WHAT YOU ARE ASKED TO DO
The lines below, from the first through the one containing "-55,7 +55,7 @@", are to be given again exactly, with pictures left out and nothing added.
(RECORDS FOR THE TASK begins)
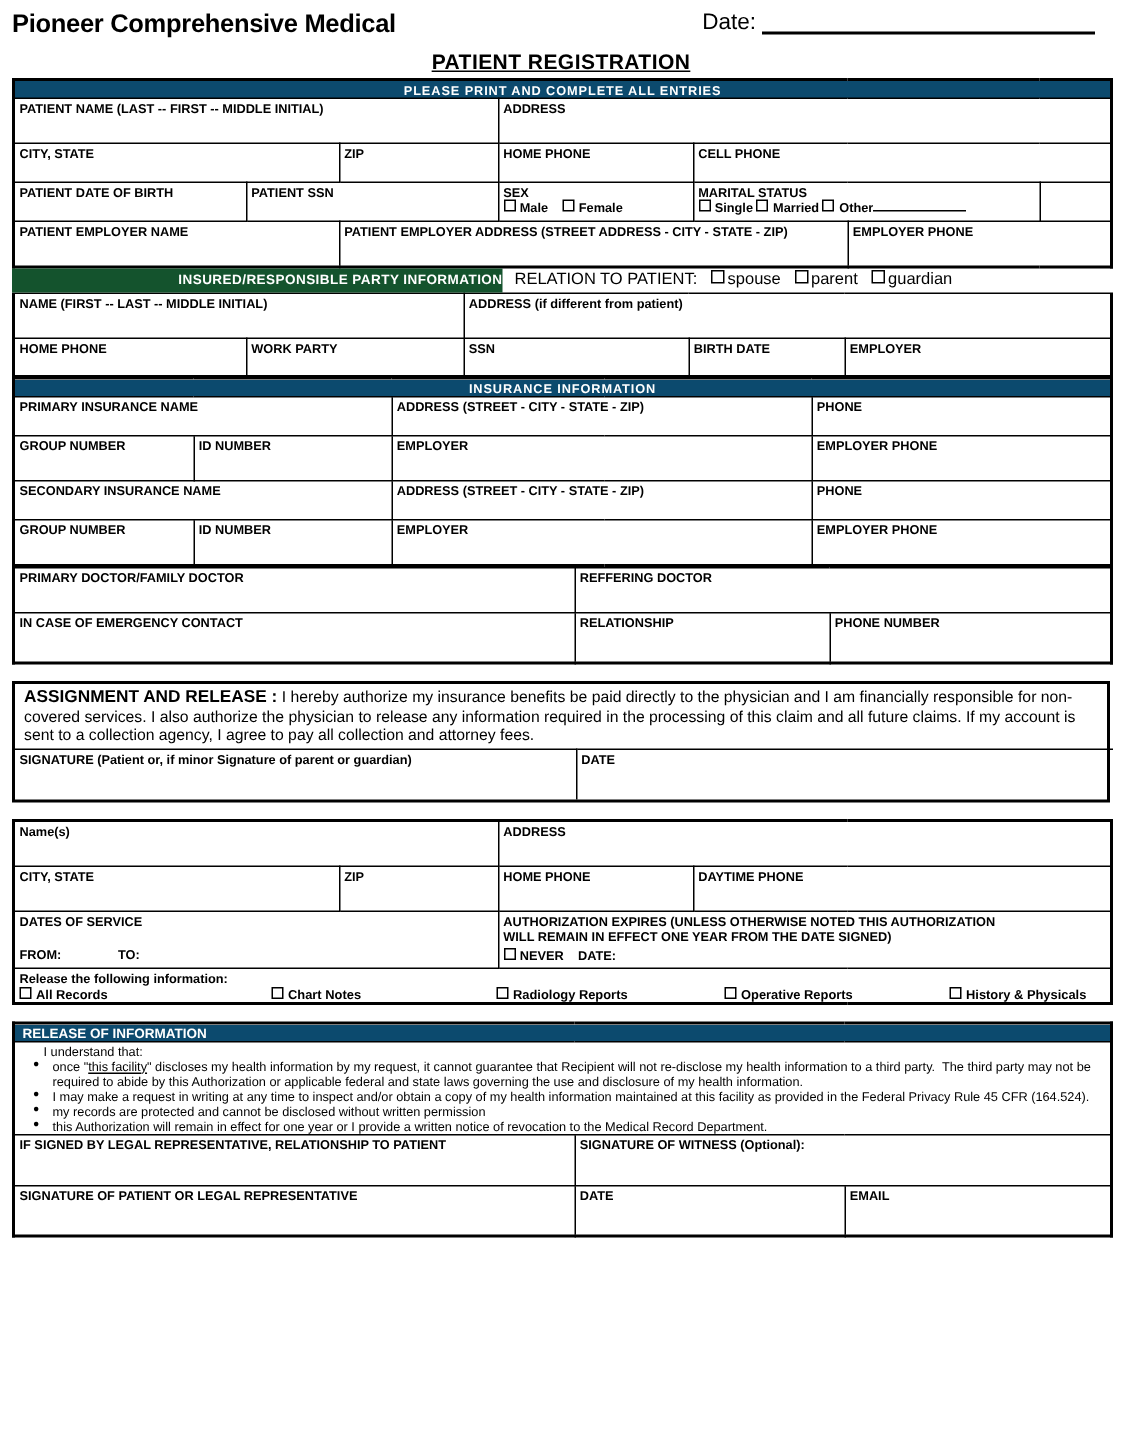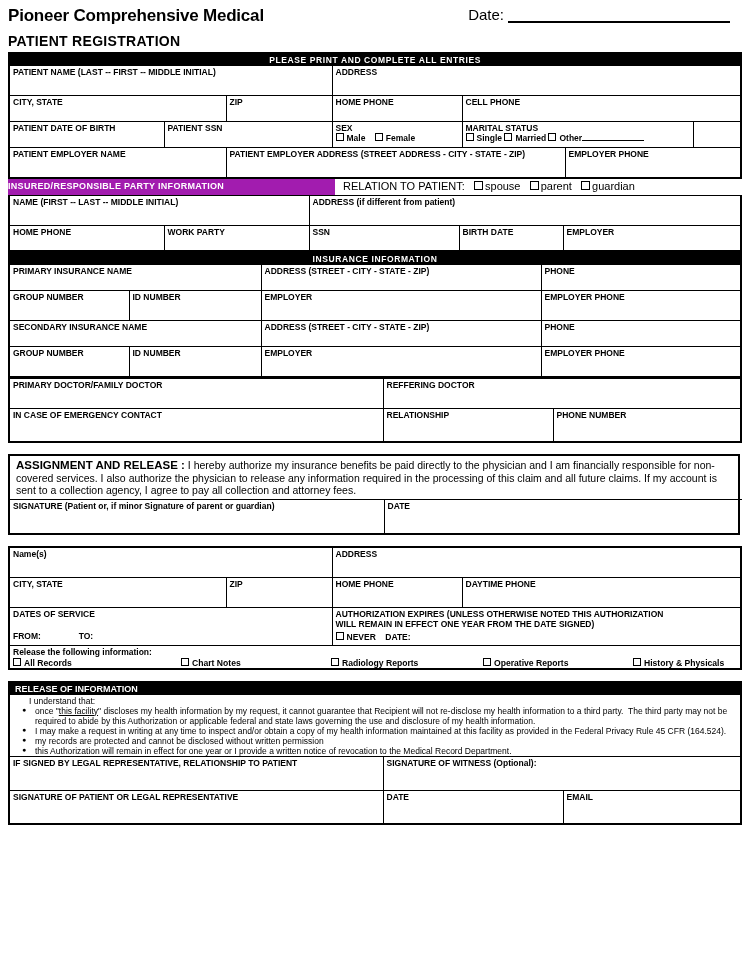--- a/index.html
+++ b/index.html
@@ -18,7 +18,7 @@
   .dateblk .lbl{margin-right:4px;}
   .dateline{display:inline-block;width:222px;border-bottom:2px solid #000;height:13px;}
 
-  .formtitle{font-size:14px;font-weight:bold;letter-spacing:.3px;margin:1px 0 3px 0;}
+  .formtitle{text-align:center;font-size:14px;font-weight:bold;letter-spacing:.3px;margin:1px 0 3px 0;text-decoration:underline;}
 
   
   table.grid{border-collapse:collapse;width:100%;table-layout:fixed;}

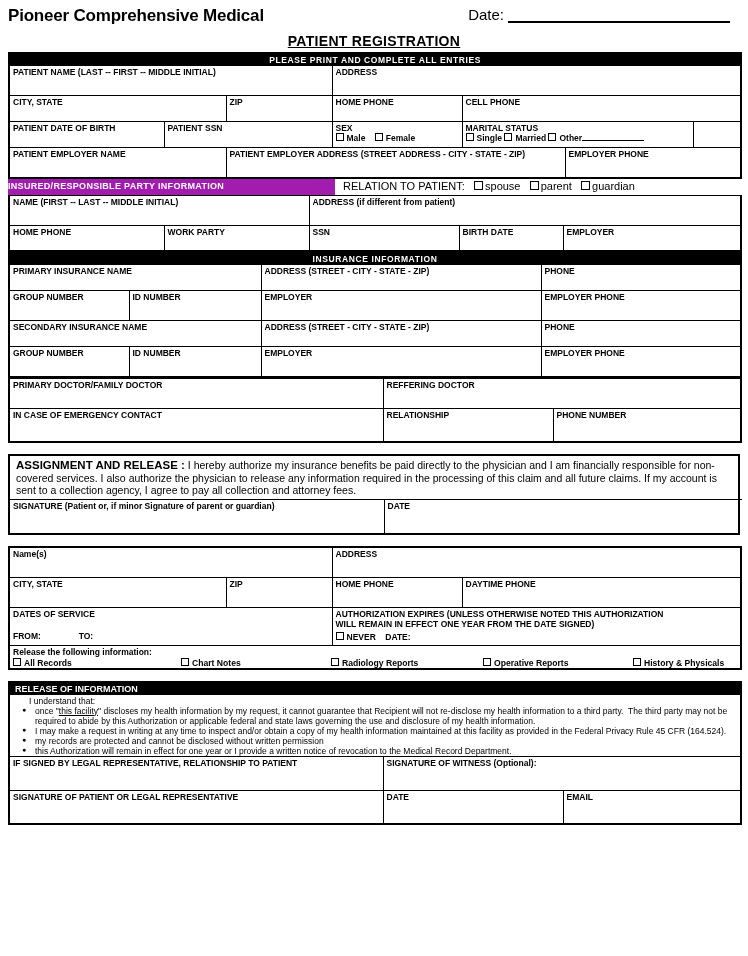--- a/index.html
+++ b/index.html
@@ -33,7 +33,7 @@
   }
   .outer{border:2px solid #000;}
   .banner{
-    background:#000000;color:#fff;text-align:center;
+    background:#0c4a6e;color:#fff;text-align:center;
     font-size:9px;font-weight:bold;letter-spacing:.6px;
     padding:1px 0 2px 0;line-height:11px;
   }

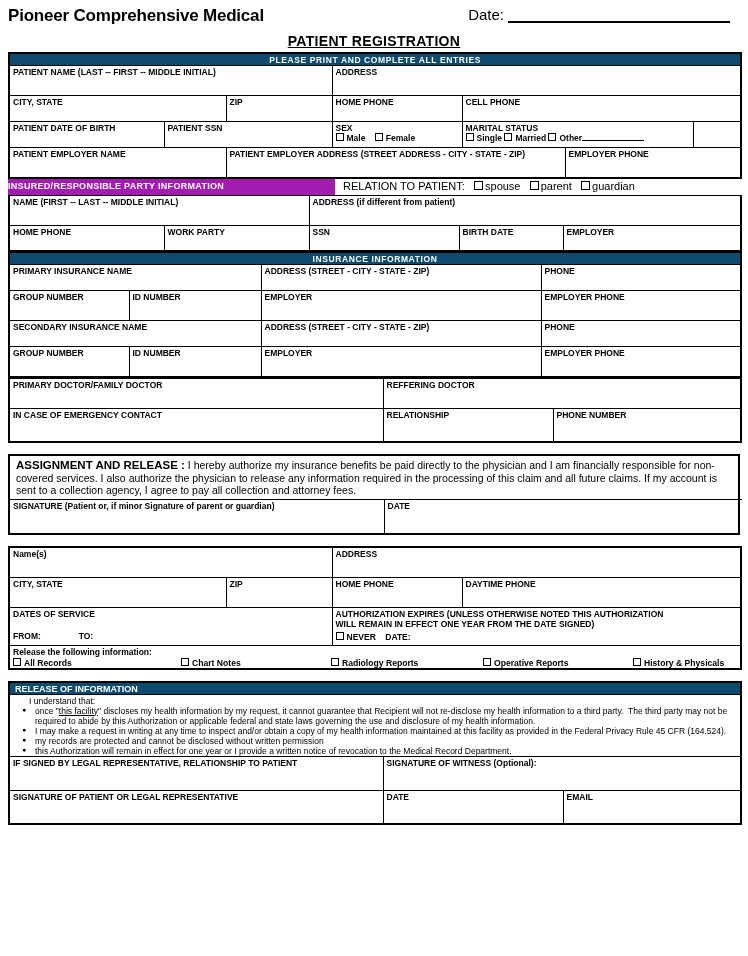--- a/index.html
+++ b/index.html
@@ -55,7 +55,7 @@
   
   .relrow{display:flex;align-items:stretch;margin-top:0;}
   .relbanner{
-    width:327px;background:#a21caf;color:#fff;text-align:left;
+    width:327px;background:#14532d;color:#fff;text-align:right;
     font-size:9px;font-weight:bold;letter-spacing:.3px;
     padding:2px 0 3px 0;line-height:11px;box-sizing:border-box;
   }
(RECORDS FOR THE TASK ends)
FINISHED TASK
--- a/index.html
+++ b/index.html
@@ -18,7 +18,7 @@
   .dateblk .lbl{margin-right:4px;}
   .dateline{display:inline-block;width:222px;border-bottom:2px solid #000;height:13px;}
 
-  .formtitle{font-size:14px;font-weight:bold;letter-spacing:.3px;margin:1px 0 3px 0;}
+  .formtitle{text-align:center;font-size:14px;font-weight:bold;letter-spacing:.3px;margin:1px 0 3px 0;text-decoration:underline;}
 
   
   table.grid{border-collapse:collapse;width:100%;table-layout:fixed;}

--- a/index.html
+++ b/index.html
@@ -33,7 +33,7 @@
   }
   .outer{border:2px solid #000;}
   .banner{
-    background:#000000;color:#fff;text-align:center;
+    background:#0c4a6e;color:#fff;text-align:center;
     font-size:9px;font-weight:bold;letter-spacing:.6px;
     padding:1px 0 2px 0;line-height:11px;
   }

--- a/index.html
+++ b/index.html
@@ -55,7 +55,7 @@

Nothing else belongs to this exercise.